Exercise directions: Would you restate every entry below word for word? Leave out the pictures.
______
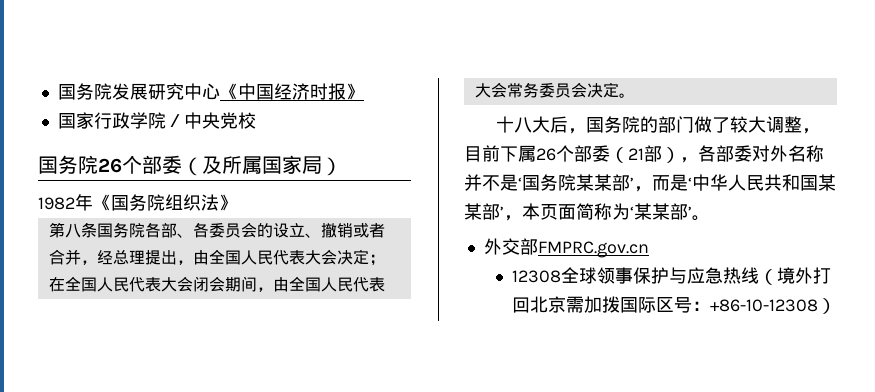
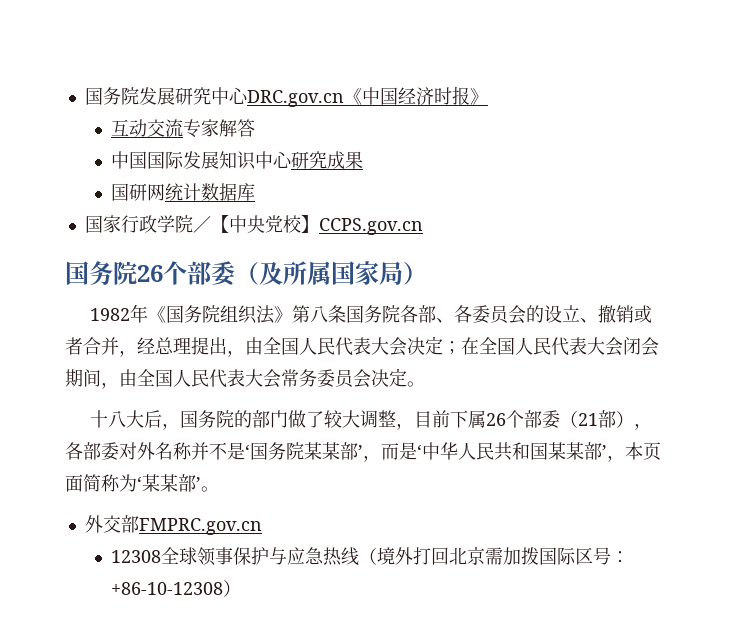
(220, 91) none -> [246,90,344,107] DRC.gov.cn
(364, 91) none -> [110,119,255,138] [110,151,363,170] [110,183,255,201] // 互动交流专家解答 // 中国国际发展知识中心研究成果 // 国研网统计数据库
(184, 120) none -> [210,215,229,233] 【
(256, 120) none -> [300,215,423,235] 】CCPS.gov.cn
(237, 202) // -> (293, 314) none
______
Reply to the exercise:
(220, 91) none -> [246,90,344,107] DRC.gov.cn
(364, 91) none -> [110,119,255,138] [110,151,363,170] [110,183,255,201] // 互动交流专家解答 // 中国国际发展知识中心研究成果 // 国研网统计数据库
(184, 120) none -> [210,215,229,233] 【
(256, 120) none -> [300,215,423,235] 】CCPS.gov.cn
(237, 202) // -> (293, 314) none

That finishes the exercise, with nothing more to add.